Integerator
Wer gern mit Linux arbeitet, braucht auf gängige Betriebssysteme und deren Anwendungen nicht mehr zu verzichten. VMware simuliert unter Linux einen PC im PC und führt darin DOS, Windows und Co. aus.
Gegenüber der Vorabversion (siehe c't 7/99) hat VMware primär Feinschliff erfahren, so sind die Probleme mit der deutschen Tastaturbelegung verschwunden. Besonders erfreulich ist, daß VMware über das Preismodell nachgedacht hat und jetzt eine günstige Version für den privaten Einsatz anbietet.
VMware nutzt die Ressourcen des Wirtsbetriebssystems (zur Zeit Linux) nur, um einen eigenständigen PC bereitzustellen. Den Versuch traditioneller Emulatoren, die Funktionen des einen Betriebssystems mit einem Heidenaufwand auf ein anderes abzubilden, hat VMware erst gar nicht unternommen. Ausreichende Power vorausgesetzt laufen so Windows und Co. tadellos im X-Fenster.
VMware empfiehlt ein System mit 64 MByte RAM und Pentium II mit 266 MHz. In der Praxis genügt ein normaler Pentium. Essentiell ist ausreichend Hauptspeicher. Es sollte physisch so viel vorhanden sein, daß sowohl Wirts- als auch Gastsystem(e) frei atmen können, das System also nicht zum Auslagern gezwungen wird. Auf aktuellen Linux-Systemen (Kernel 2.2.x) profitiert VMware von einer zweiten CPU. Sie kommt allerdings kommt nur dem Wirtssystem zugute. Die Gastsysteme bekommen nur einen Prozessor zu sehen.
Start me up
Die Software ist bescheidene 2 MByte groß. Für Windows 9x und NT sowie für Linux als Gastsystem angebotene Utilities bringen je nochmals 1 MByte auf die Waage. VMware vertreibt die Software allein über seine Website (www.vmware.com). Kostenlose 30 Tage lauffähige Lizenzen erhält jeder, der sich online registriert.
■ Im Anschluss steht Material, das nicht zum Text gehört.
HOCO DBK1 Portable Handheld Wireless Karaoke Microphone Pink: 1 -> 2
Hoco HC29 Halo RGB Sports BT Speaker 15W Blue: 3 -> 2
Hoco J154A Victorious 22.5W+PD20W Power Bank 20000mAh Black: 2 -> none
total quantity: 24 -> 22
Kaufen kann man VMware ebenfalls nur online, eine Kreditkarte vorausgesetzt.
Bis Mitte Juli ist man pro Benutzer mit 199 US-Dollar für die kommerzielle Lizenz dabei (danach 299 US-Dollar). 75 US-Dollar kostet zur Zeit die Lizenz für den rein privaten Einsatz (später 99 US-Dollar). Als Supportangebot für alle betreibt VMware einen eigenen News-Server (news.vmware.com).
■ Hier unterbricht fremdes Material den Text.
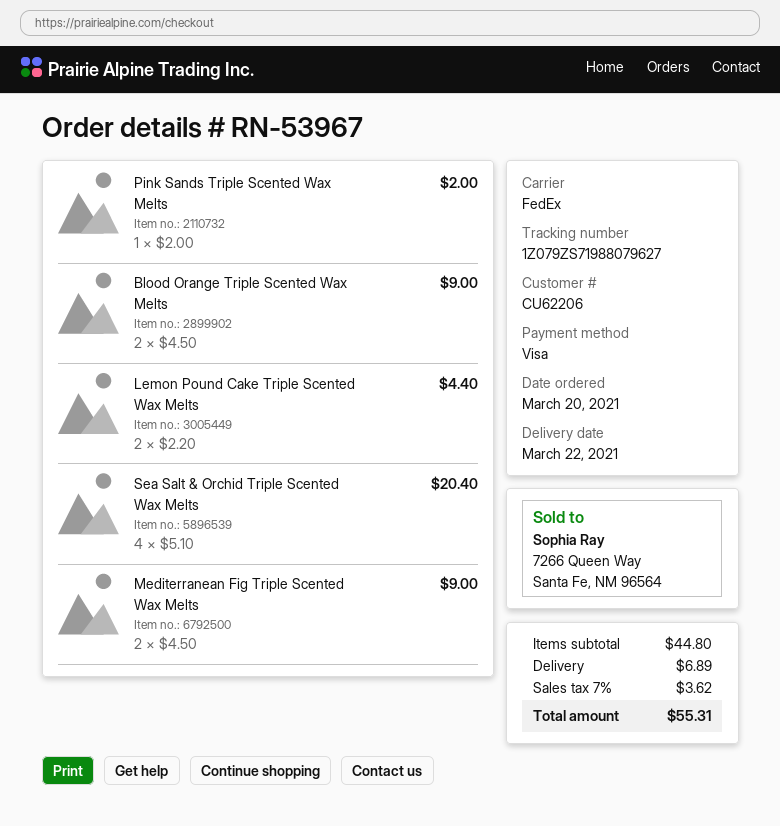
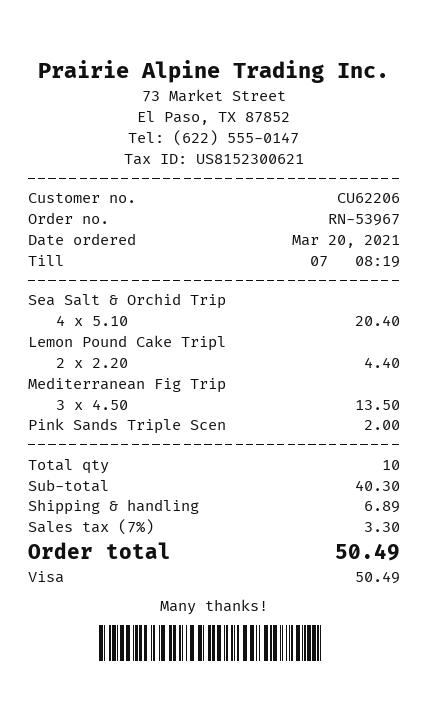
Blood Orange Triple Scented Wax Melts: 2 x 4.50 = 9.00 -> none
Mediterranean Fig Triple Scented Wax Melts: 2 x 4.50 = 9.00 -> 3 x 4.50 = 13.50
subtotal: 44.80 -> 40.30
tax: 7% = 3.62 -> 7% = 3.30
total: 55.31 -> 50.49

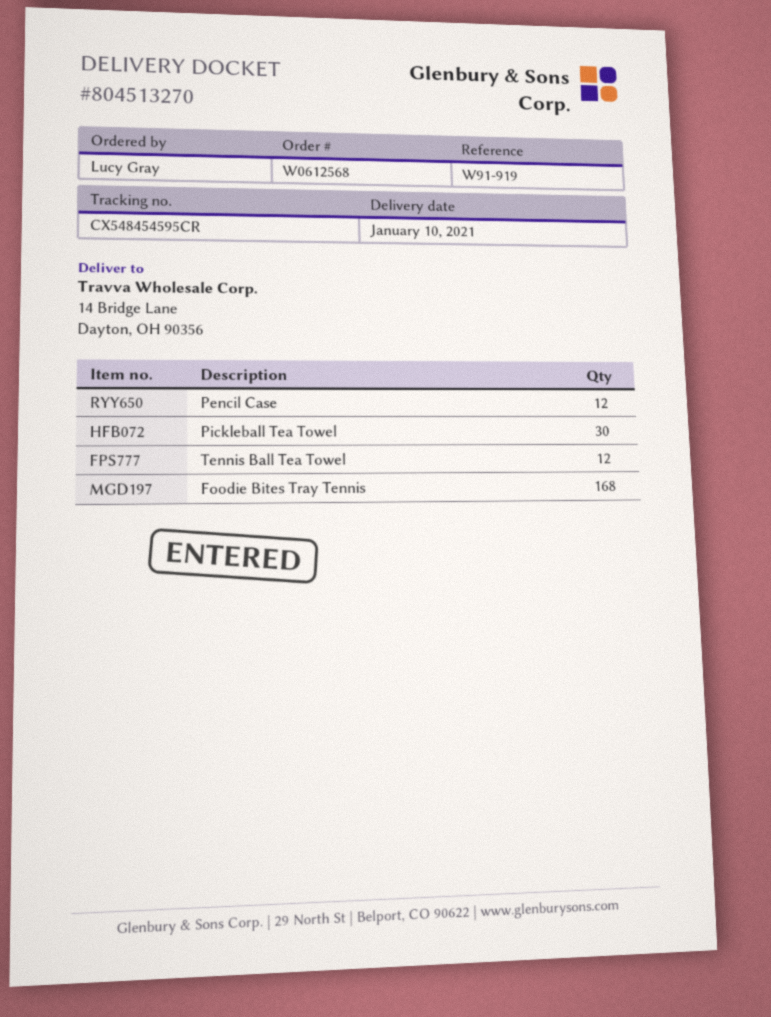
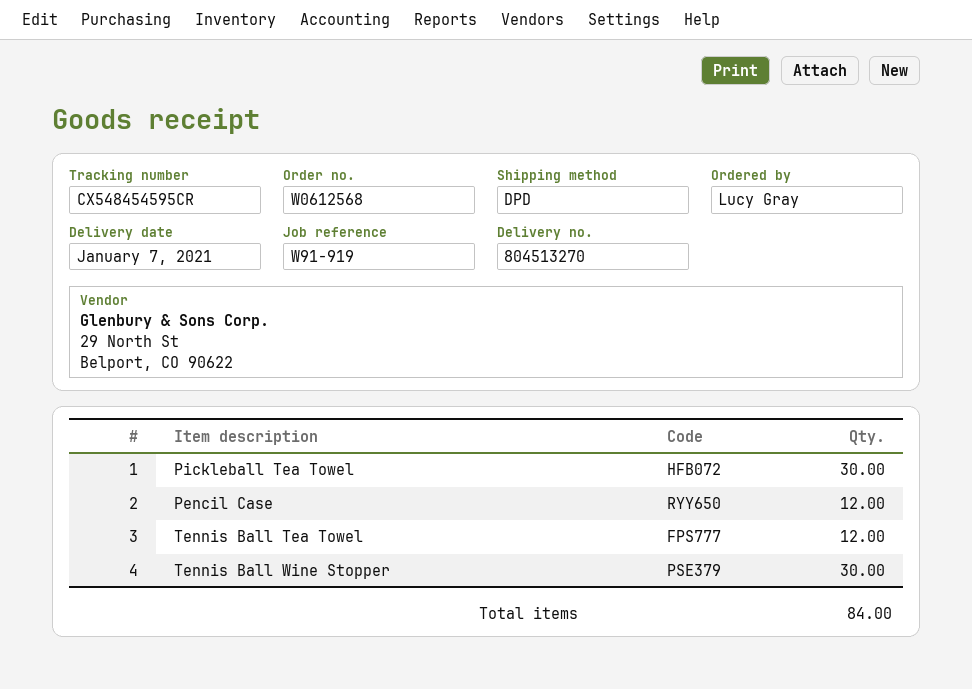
delivery date: 2021-01-10 -> 2021-01-07
Foodie Bites Tray Tennis: 168 -> none
Tennis Ball Wine Stopper: none -> 30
Die Installation (und gegebenenfalls Updates) der als tar.gz-Archiv gelieferten Software übernimmt ein Perl-Skript. Auf einer gängigen Distribution, ich habe SuSE 6.1 benutzt, klappt das reibungslos. VMware fragt beim Start nach, ob man einen simulierten PC, virtuelle Maschine (VM) genannt, starten oder eine neue Konfiguration anlegen will. Ein Assistent hilft, indem er einige Standardkonfigurationen bereitstellt.
Beim Start einer virtuellen Maschine (VM) tauchen auf dem Bildschirm die PC-typischen Meldungen auf. Das BIOS stammt übrigens von Phoenix. Liegt eine bootfähige CD im Laufwerk, so beginnt eine herkömmliche Installation, etwa von NT, allerdings in einem X-Fenster. Gastsysteme finden in einer VM einen klassischen PC mit zwei IDE-Ports, seriellen und parallelen Schnittstellen, VGA-Karte, Soundblaster- sowie AMD-Netzwerkkarte vor.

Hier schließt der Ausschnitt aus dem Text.